The academy is ahead of business and news media in establishing one account that works for many websites -- and the government wants to get there too


This is a sidebar to a longer piece found at the Reynolds Journalism Institute website.



BY BILL DENSMORE

Americans are bipolar when it comes to identity and privacy.

  • We cringe at the idea that our social-number might be used as a national identifier, for fear it will enable the Big Brother state, and so we enact laws that limit how private industry may use the social-security number.
  • And yet, because it is so convenient, we carry credit-cards with numbers which uniquely identify us across a globe-spanning, private commercial network.
  • We reject the idea that police may enter our house or our car without a warrant or probably cause.
  • But we allow marketers to store and retrieve files on our computers and devices without our knowledge or consent, building a sub-rosa file of what we’re reading and view, and connecting ith with data about our family, our income, our education and our location.

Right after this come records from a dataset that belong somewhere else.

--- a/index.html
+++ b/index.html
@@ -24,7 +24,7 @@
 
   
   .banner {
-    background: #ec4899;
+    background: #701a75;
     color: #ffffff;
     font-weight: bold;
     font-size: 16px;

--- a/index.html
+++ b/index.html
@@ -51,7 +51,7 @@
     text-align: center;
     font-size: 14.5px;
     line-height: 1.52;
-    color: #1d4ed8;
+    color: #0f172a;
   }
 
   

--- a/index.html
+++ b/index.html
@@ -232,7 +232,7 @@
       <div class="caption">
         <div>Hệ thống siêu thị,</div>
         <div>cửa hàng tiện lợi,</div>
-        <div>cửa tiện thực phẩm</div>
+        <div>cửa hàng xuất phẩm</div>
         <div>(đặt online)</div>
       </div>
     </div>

The cost of identity theft is rising, Ian Glazer, senior director, identity for SalesForce.com tallied in an Aug. 4 conference presentation. A total of 11.6 million U.S. victims in 2013 – up 13 percent year to year, and a cost of $37 billion, his presentation asserted based on Javelin Strategy research.

Now, on the grounds of making transactions and exchanges safer and more secure, the government, academia and marketers all have initiatives underway to change the way were are identified – or not – on the Internet and on mobile devices. Meanwhile, the news industry has no coordinated approach of its own. Should it? And what should it look like?

Why does identity matter?

First, let’s explain why identity matters, then offer a quick sampling of key government, academic and marketing-driven initiatives.

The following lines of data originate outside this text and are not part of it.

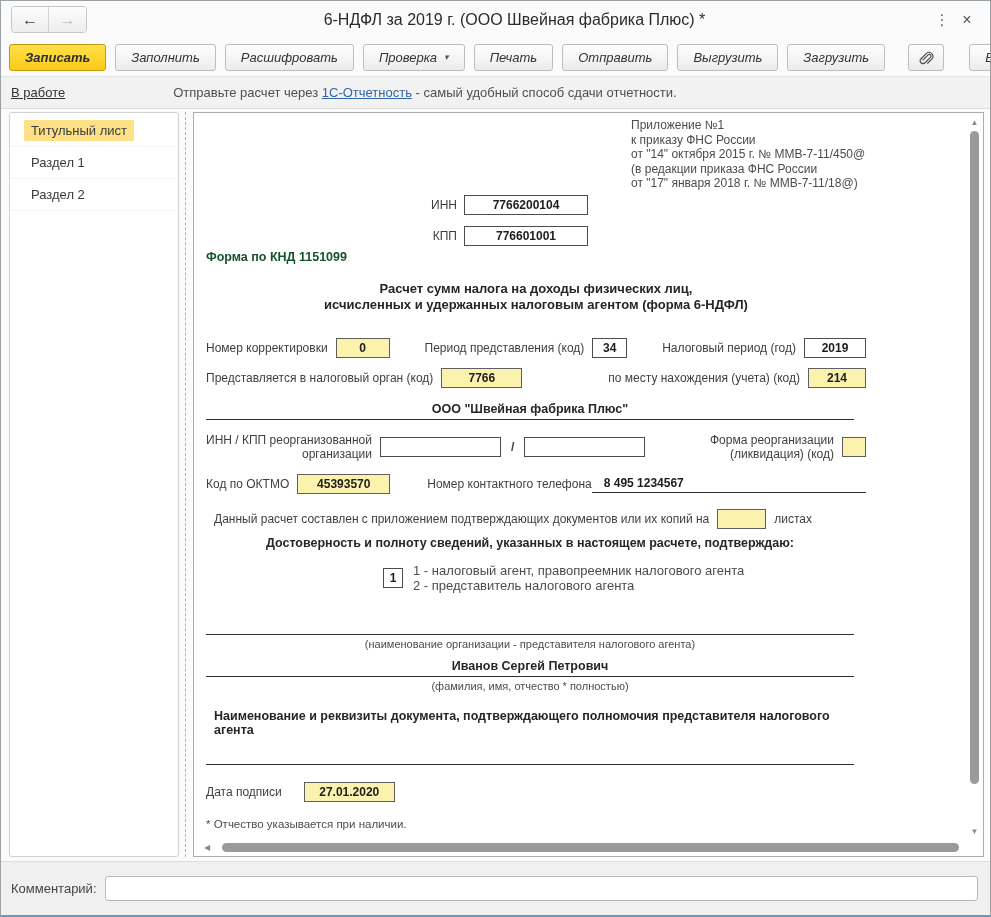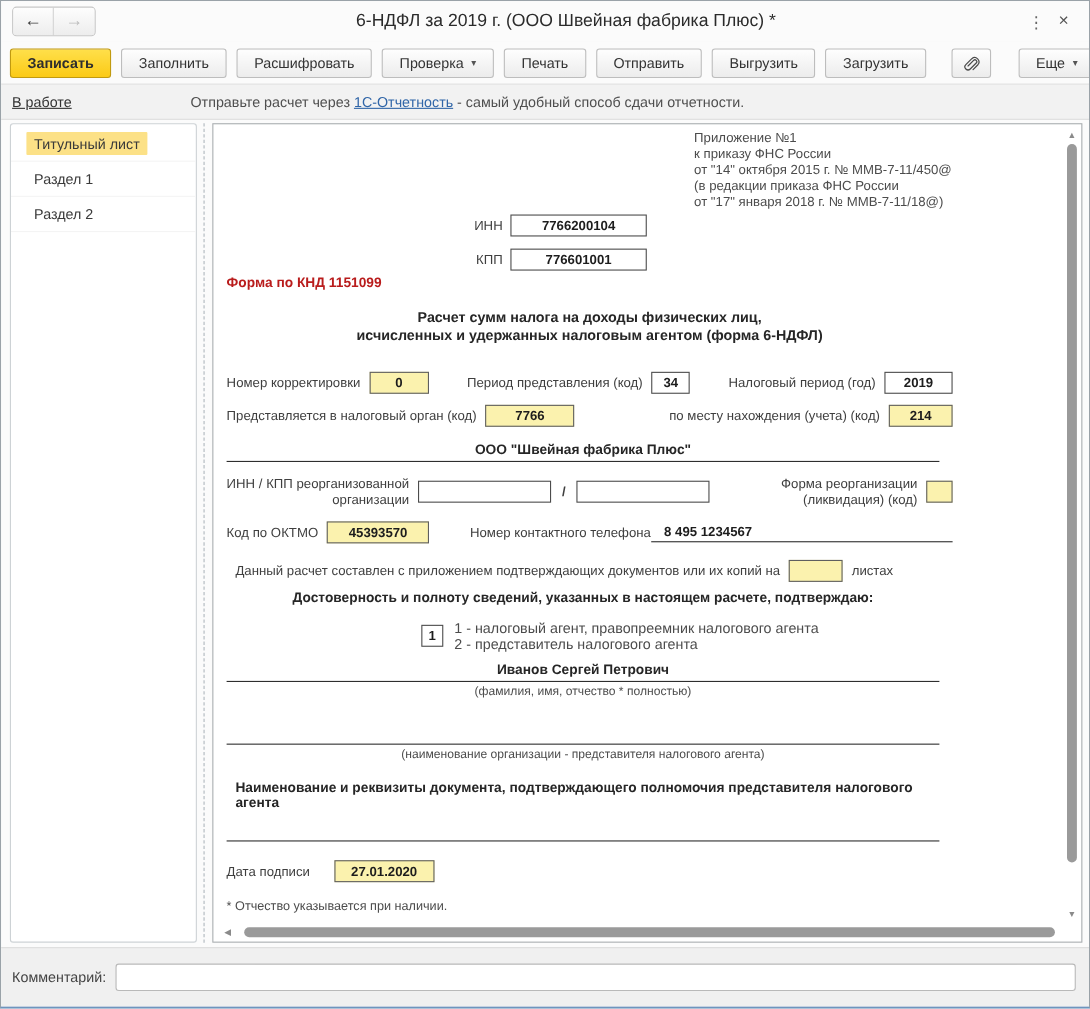--- a/index.html
+++ b/index.html
@@ -49,7 +49,7 @@
     height: 27px; padding: 0 15px; display: inline-flex; align-items: center; justify-content: center;
     background: linear-gradient(#fefefe,#ececec);
     border: 1px solid #bdbdbd; border-radius: 3px;
-    font-size: 13px; color: #333; white-space: nowrap; cursor: default;
+    font-size: 13px; color: #333; white-space: nowrap; cursor: default; font-style: italic;
   }
   .btn.primary {
     background: linear-gradient(#ffe04a,#fbca17);

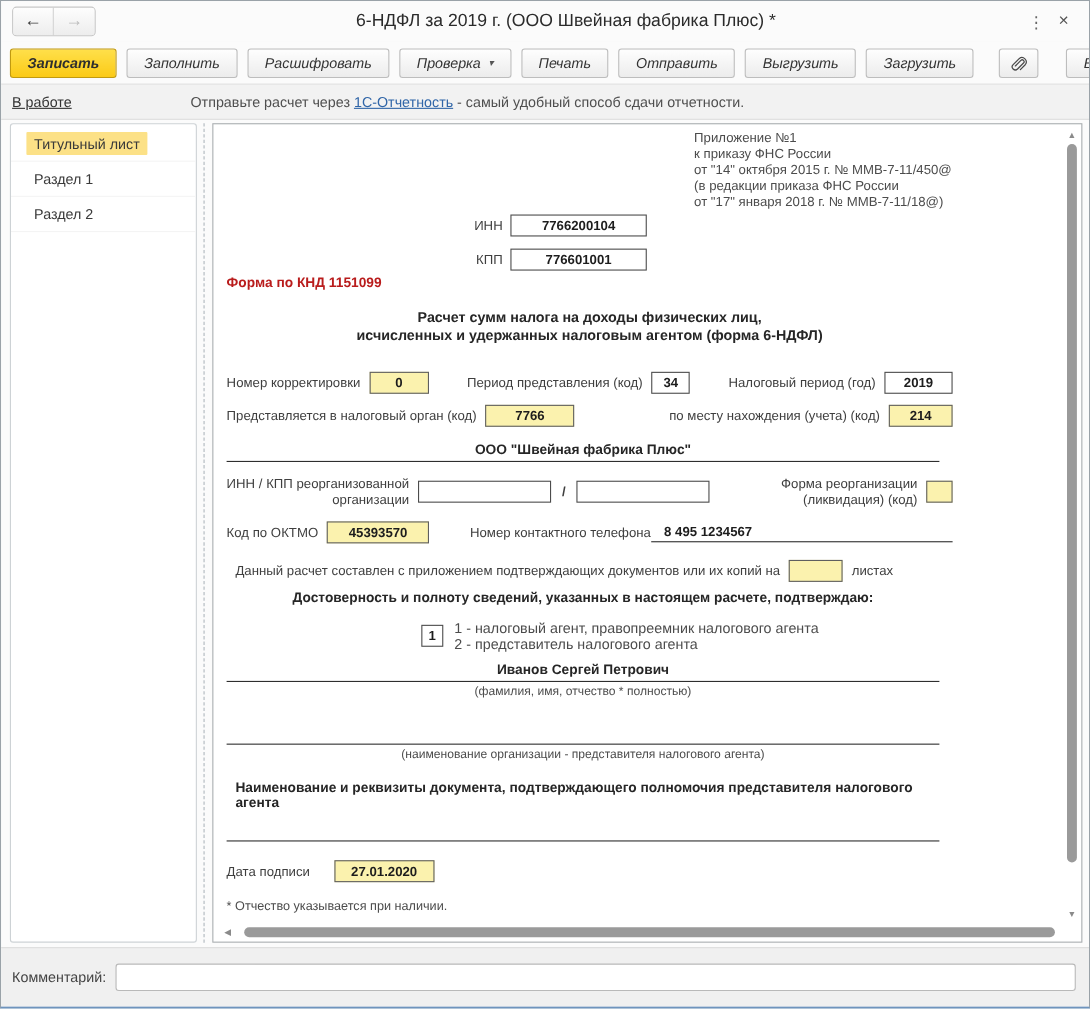--- a/index.html
+++ b/index.html
@@ -123,7 +123,7 @@
   .w24 { width: 24px; } .w120 { width: 121px; } .w92 { width: 93px; }
   .w48 { width: 49px; } .w90 { width: 91px; } .w20 { width: 20px; }
   .kpp { margin-top: 11px; }
-  .knd { margin-top: 4px; font-weight: bold; font-size: 12.5px; color: #b91c1c; }
+  .knd { margin-top: 4px; font-weight: bold; font-size: 12.5px; color: #14532d; }
   .maintitle { margin-top: 17px; text-align: center; font-weight: bold; font-size: 13px; color: #262626; line-height: 16px; }
   .frow { display: flex; align-items: center; }
   .grp { display: inline-flex; align-items: center; gap: 8px; }

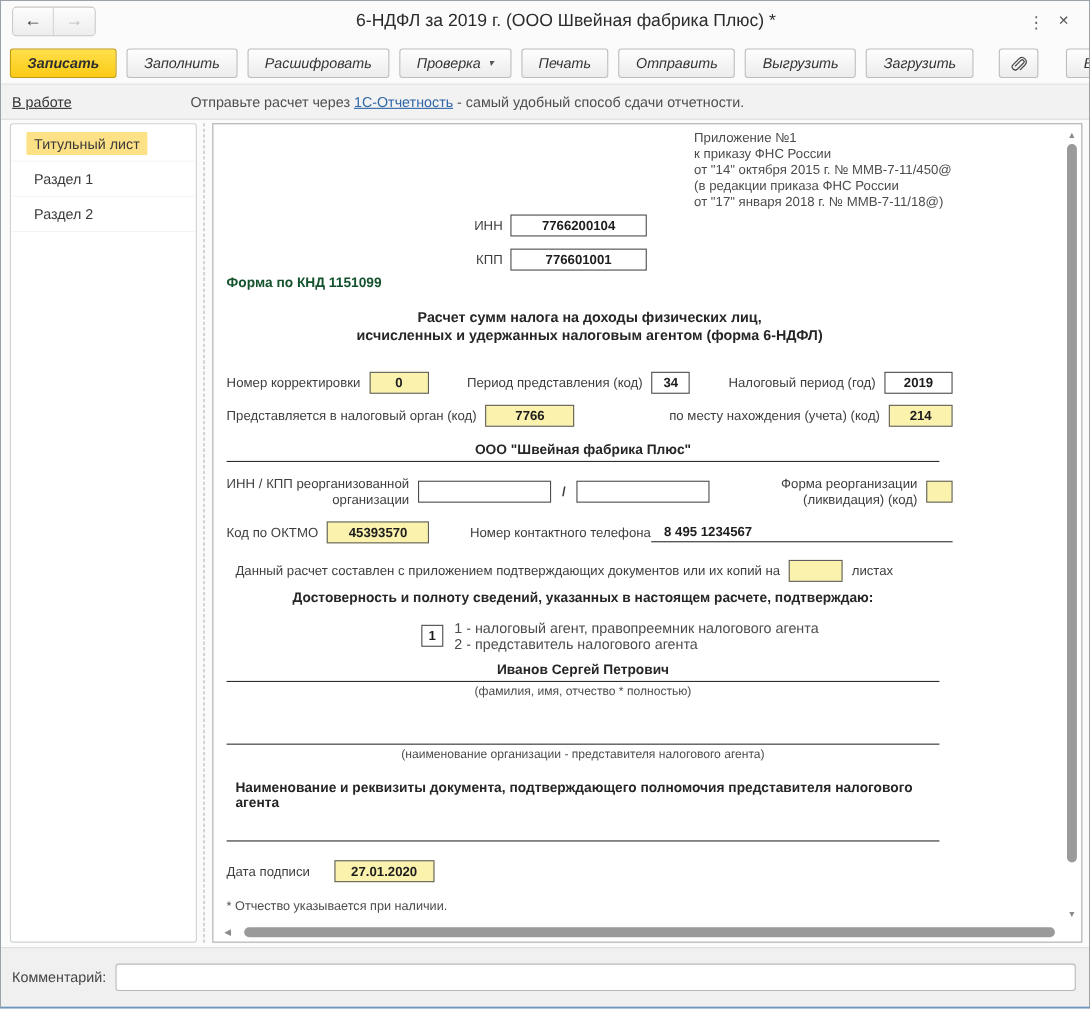--- a/index.html
+++ b/index.html
@@ -326,16 +326,16 @@
               </span>
             </div>
 
+            <div class="centerblock">
+              <div class="repspacer"></div>
+              <div class="uline"></div>
+              <div class="caption" style="width:648px">(наименование организации - представителя налогового агента)</div>
+            </div>
+
             <div class="centerblock nameblock">
               <div class="boldcenter" style="width:648px">Иванов Сергей Петрович</div>
               <div class="uline"></div>
               <div class="caption" style="width:648px">(фамилия, имя, отчество * полностью)</div>
-            </div>
-
-            <div class="centerblock">
-              <div class="repspacer"></div>
-              <div class="uline"></div>
-              <div class="caption" style="width:648px">(наименование организации - представителя налогового агента)</div>
             </div>
 
             <div class="doctitle">Наименование и реквизиты документа, подтверждающего полномочия представителя налогового агента</div>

The technical debate is how networks like the Internet manage our “identity.” Most of us think of our identity as how we appear, where we live, who our friends are, what interests us, and what we do. On the Internet those things are translated into data – called “attributes.” A collection of attributes make up our identity for purposes of an online transaction or event. Experts who study Internet identity systems call this collect of attributes a “persona.” An individual might want to have different personas for different purposes – what you share with your health provider is different from what you share on your Facebook page or with your news provider.

Internet and mobile services increasingly understand the opportunity to personalize relationships with individual users. Doing so means tracking their movements and actions, or asking them for information about their preferences. If, when and how consumers give permission for this tracking necessary to personalization is the core of a policy debate labeled broadly, and sometimes emotionally, as about “privacy.”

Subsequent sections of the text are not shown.